Look through the records below for the line with "[522,201,577,214] tweet ->". Return that line and each one after it up to and including the line with "(612, 590) none", exactly.

Records for this exercise:
-*-

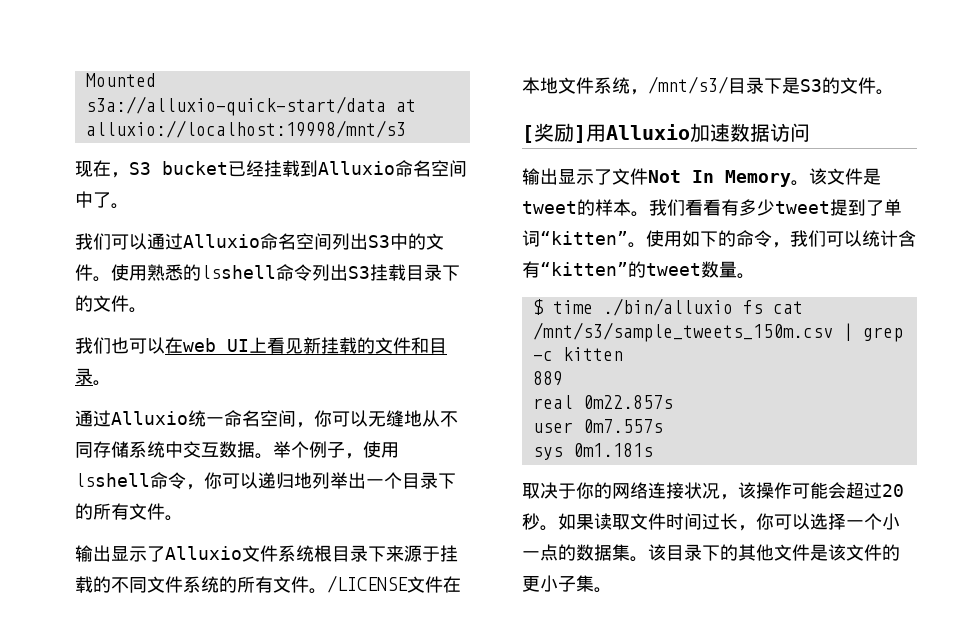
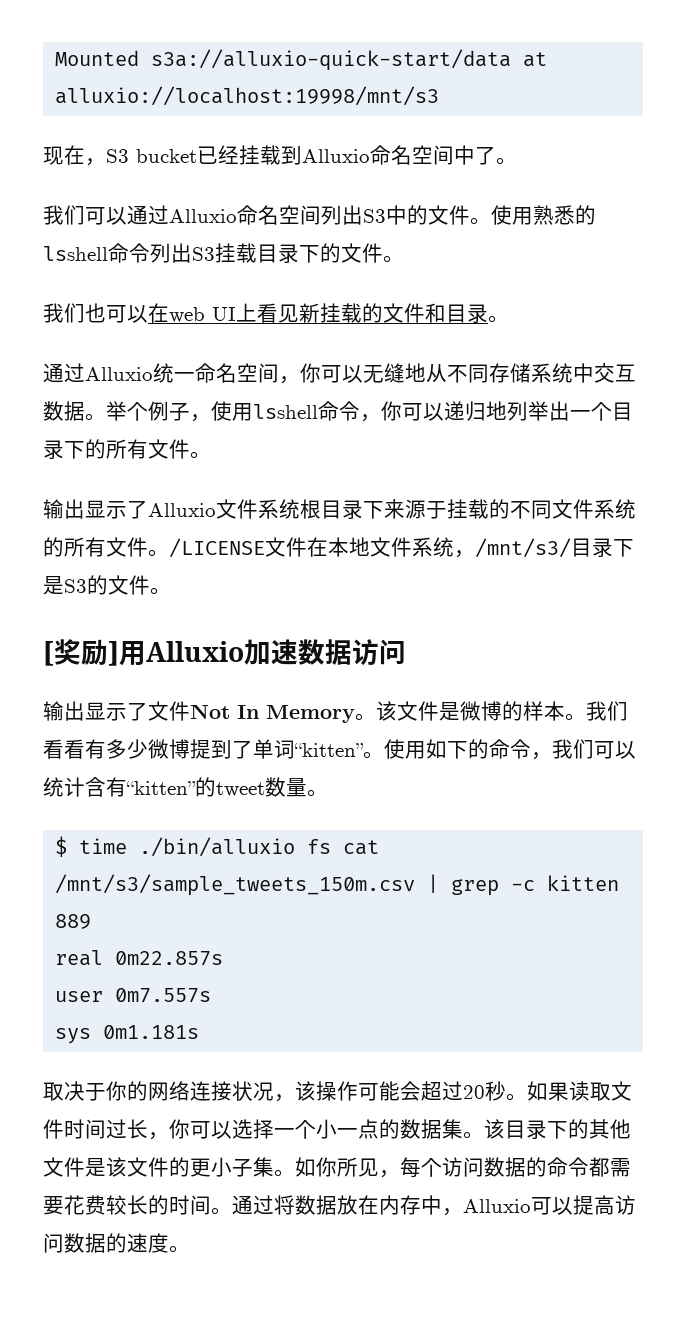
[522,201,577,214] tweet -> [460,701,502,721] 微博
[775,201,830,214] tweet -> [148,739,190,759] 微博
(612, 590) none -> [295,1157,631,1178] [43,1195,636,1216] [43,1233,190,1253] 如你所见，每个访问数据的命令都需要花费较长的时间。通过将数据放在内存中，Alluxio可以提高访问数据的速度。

-*-

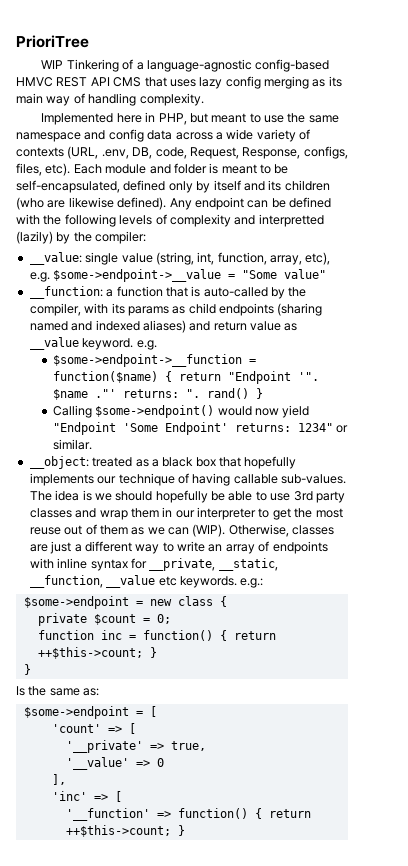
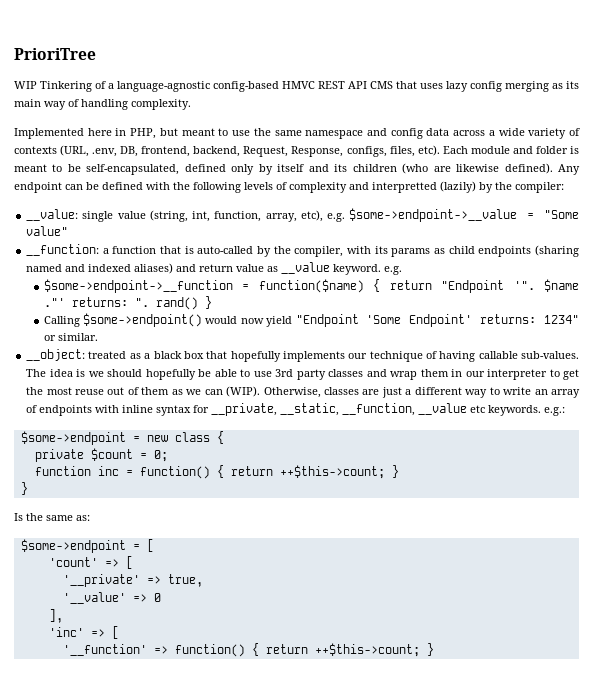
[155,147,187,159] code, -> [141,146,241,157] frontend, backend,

-*-

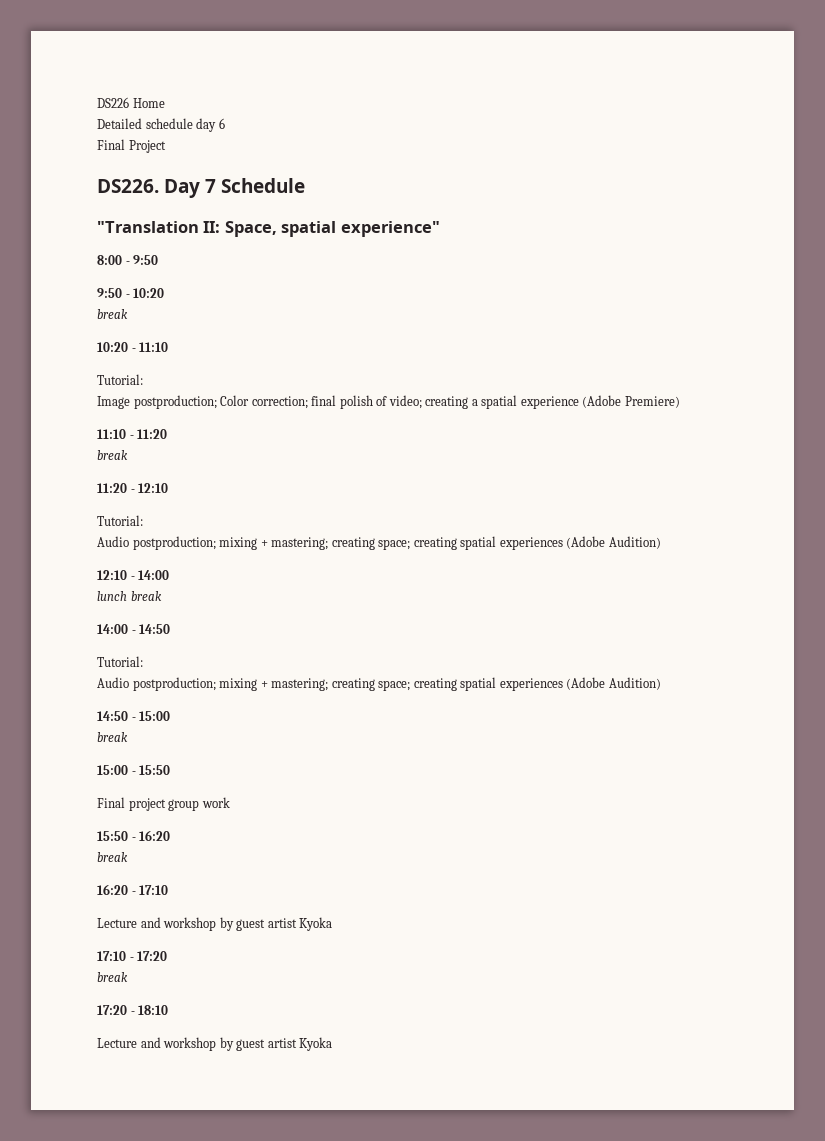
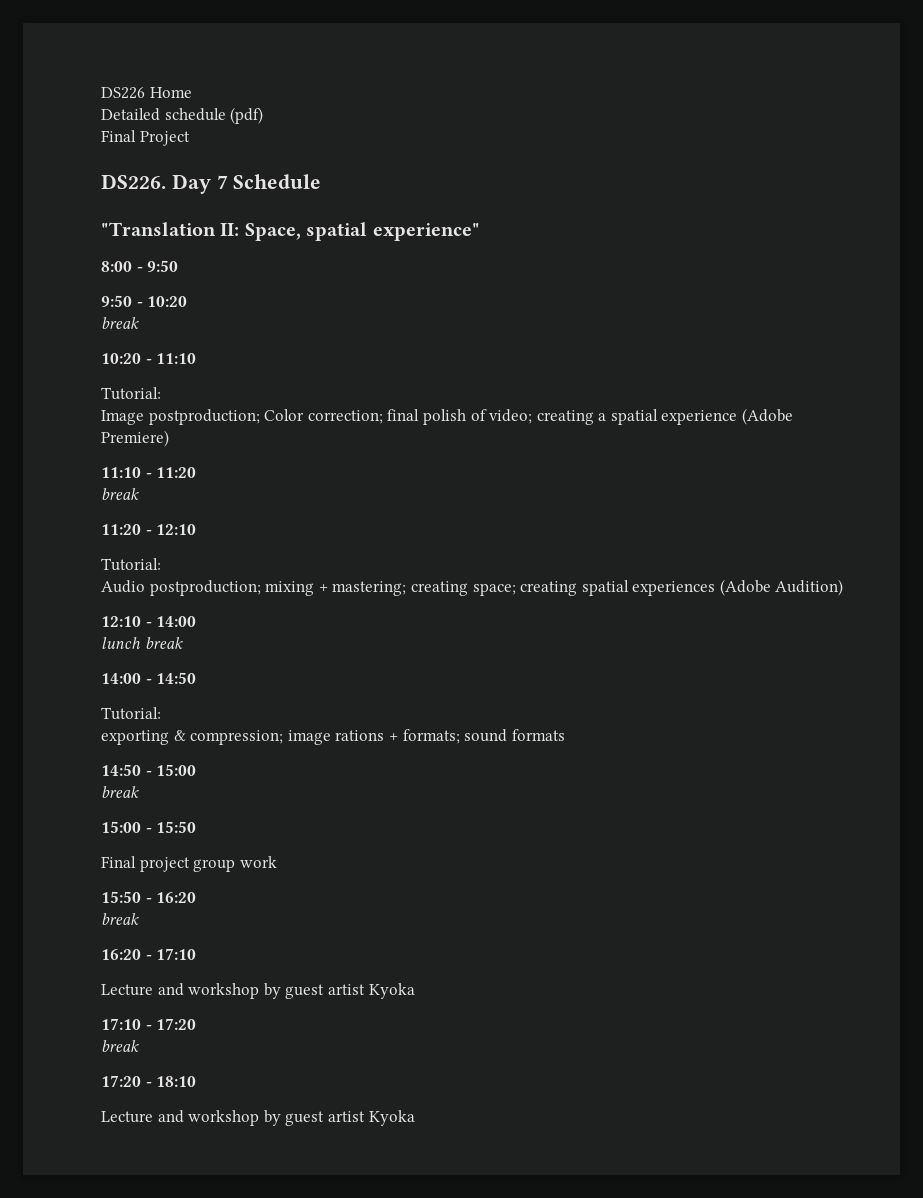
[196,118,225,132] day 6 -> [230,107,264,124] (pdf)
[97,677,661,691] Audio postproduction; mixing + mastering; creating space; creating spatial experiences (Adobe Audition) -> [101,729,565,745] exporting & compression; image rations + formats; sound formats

-*-

Output below:
[522,201,577,214] tweet -> [460,701,502,721] 微博
[775,201,830,214] tweet -> [148,739,190,759] 微博
(612, 590) none -> [295,1157,631,1178] [43,1195,636,1216] [43,1233,190,1253] 如你所见，每个访问数据的命令都需要花费较长的时间。通过将数据放在内存中，Alluxio可以提高访问数据的速度。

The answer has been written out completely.